Add a Gaussian function to a light curve (done with the third '-expr' call), and then fit a Gaussian to the light curve using the -nonlinfit command. We first determine the minimum and maximum time values using the -stats commands. The parameters of the injected Gaussian (the peak time, and the standard deviation) are then given in terms of these parameters.
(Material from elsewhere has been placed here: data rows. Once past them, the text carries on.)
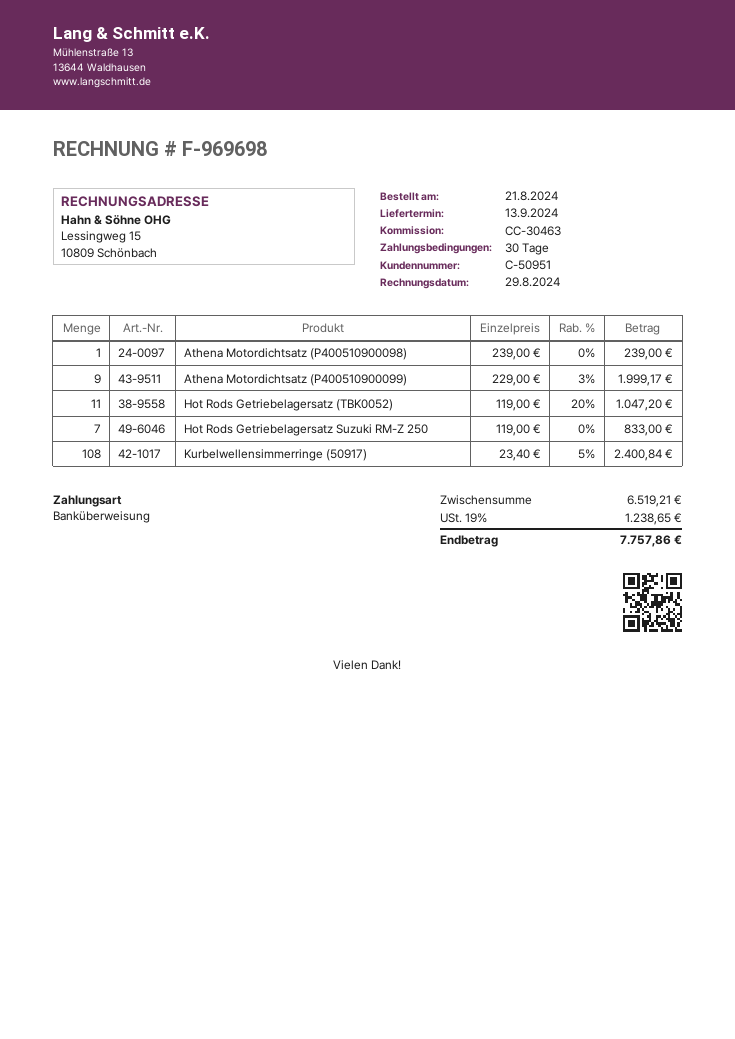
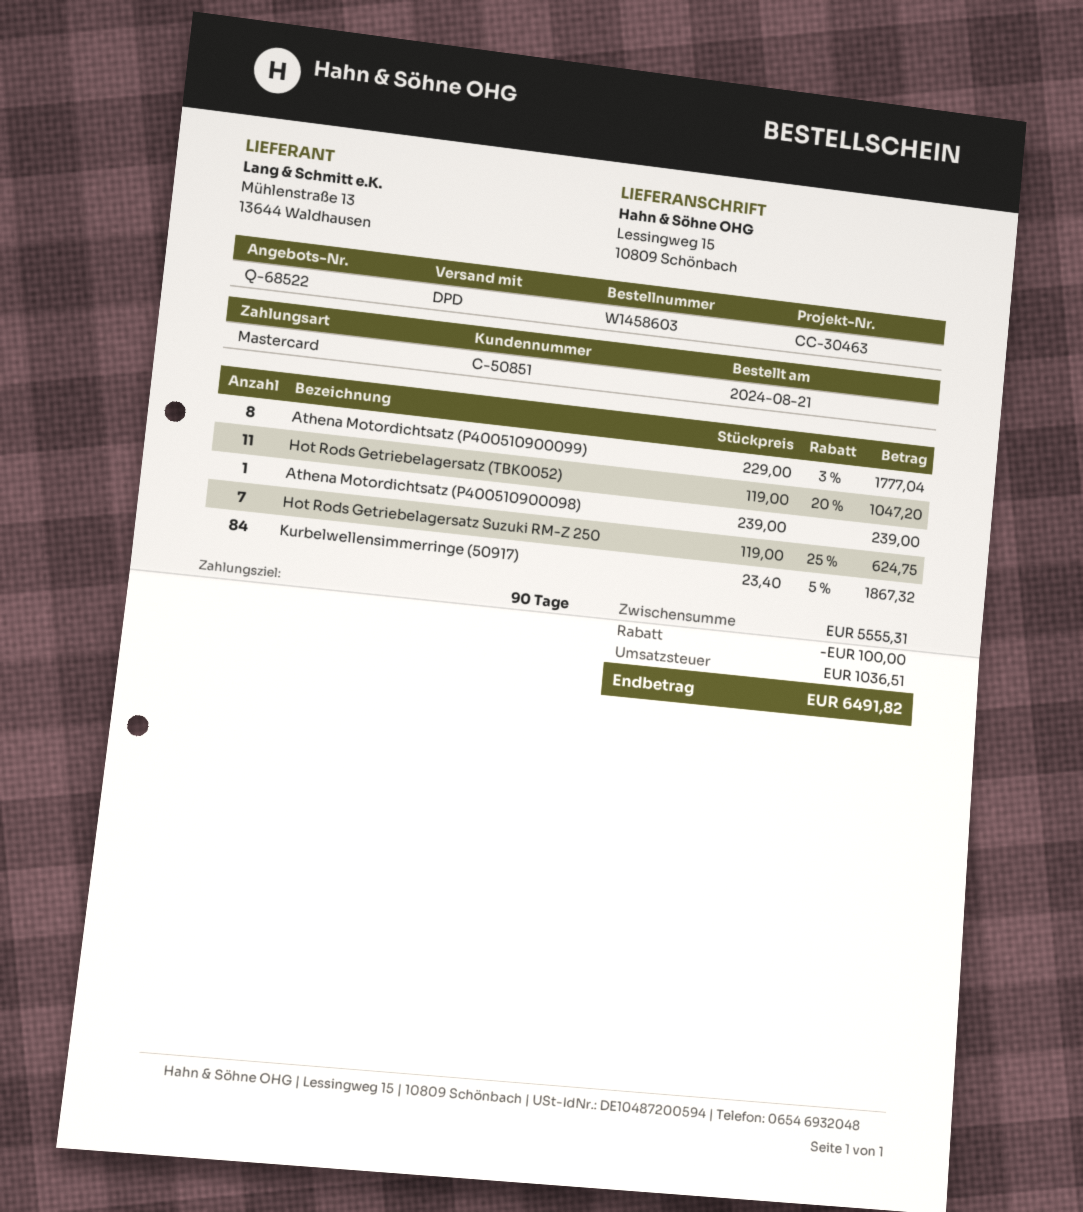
payment terms: 30 days -> 90 days
customer number: C-50951 -> C-50851
payment method: bank transfer -> Mastercard
Athena Motordichtsatz (P400510900099): 9 x 229.00 - 3% = 1999.17 -> 8 x 229.00 - 3% = 1777.04
Hot Rods Getriebelagersatz Suzuki RM-Z 250: 7 x 119.00 = 833.00 -> 7 x 119.00 - 25% = 624.75
Kurbelwellensimmerringe (50917): 108 x 23.40 - 5% = 2400.84 -> 84 x 23.40 - 5% = 1867.32
subtotal: 6519.21 -> 5555.31
discount: none -> 100.00
tax: 1238.65 -> 1036.51
total: 7757.86 -> 6491.82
For the -nonlinfit command we fit a function of the form 'a+b*exp(-(t-c)^2/(2*d^2))' with the free parameters being a, b, c and d. Two of these parameters, c and d, enter in a nonlinear way into the function and thus must be varied using a nonlinear fitting algorithm. After the function we list these two nonlinear parameters, together with initial guesses for the optimal values and initial step-sizes to use in the search. For 'c' the initial value is '(t1+Dt*0.3)' while the step-size is '(0.1*Dt)'. For 'd' the initial value is '(Dt*0.1)' with a step-size of '(0.1*Dt)'. Obviously for this artificial example we could have simply set the initial values to the values used in creating the artificial signal, but we choose slightly different values to illustrate the search procedure. Because the parameters 'a' and 'b' enter linearly into the model, we can optimize these parameters using linear least squares. We do this by giving the 'linfit' keyword and then listing the two parameters. Note that we could also have varied all four parameters a,b,c,d through the non-linear algorithm (in which case we would need to provide initial guesses and step-sizes for a and b on the non-linear parameter string, and we would not provide the 'linfit' keyword or the parameter string following it). We use the 'amoeba' algorithm to perform the non-linear search. This is an implementation of the downhill simplex method, a greedy optimization algorithm which will find a local χ² minimum that is close to the initial starting values. We output the model to the directory 'EXAMPLES/OUTDIR1'. In this case the model will be in the file 'EXAMPLES/OUTDIR1/3.nonlinfit.model'.

Example 2.
./vartools -i EXAMPLES/3 \
    -stats t min,max \
    -expr t1=STATS_t_MIN_0 \
    -expr 'Dt=(STATS_t_MAX_0-STATS_t_MIN_0)' \
    -expr 'mag=mag+0.1*exp(-0.5*((t-(t1+Dt*0.2))/(Dt*0.05))^2)' \
    -nonlinfit 'a+b*exp(-(t-c)^2/(2*d^2))' \
        'a=10.167:0.0002,b=0.1:0.0008,c=(t1+Dt*0.2):(0.005),d=(Dt*0.05):(0.016)' \
        mcmc Nlinkstotal 10000 outchains EXAMPLES/OUTDIR1/ \
    -oneline

Name                     = EXAMPLES/3
STATS_t_MIN_0            = 53725.173920000001
STATS_t_MAX_0            = 53756.281021000003
Nonlinfit_a_BestFit_4    = 10.16733595824326
Nonlinfit_b_BestFit_4    = 0.10068199797234947
Nonlinfit_c_BestFit_4    = 53731.405627923843
Nonlinfit_d_BestFit_4    = 1.4997732382607727
Nonlinfit_BestFit_Chi2_4 = 90077.83071503813
Nonlinfit_a_MEDIAN_4     = 10.167339206527549
Nonlinfit_a_STDDEV_4     = 2.1634712351800478e-05
Nonlinfit_b_MEDIAN_4     = 0.10071313795015273
Nonlinfit_b_STDDEV_4     = 7.5501039462404719e-05
Nonlinfit_c_MEDIAN_4     = 53731.40592424116
Nonlinfit_c_STDDEV_4     = 0.0010974050260291169
Nonlinfit_d_MEDIAN_4     = 1.4987003116627102
Nonlinfit_d_STDDEV_4     = 0.001632159684888244

Similar to Example 1, in this case we use an MCMC procedure to explore the χ² landscape. We will run a total of 10000 links in the MCMC chain, and output the chain to the directory EXAMPLES/OUTDIR1. The file will be EXAMPLES/OUTDIR1/3.mcmc in this case.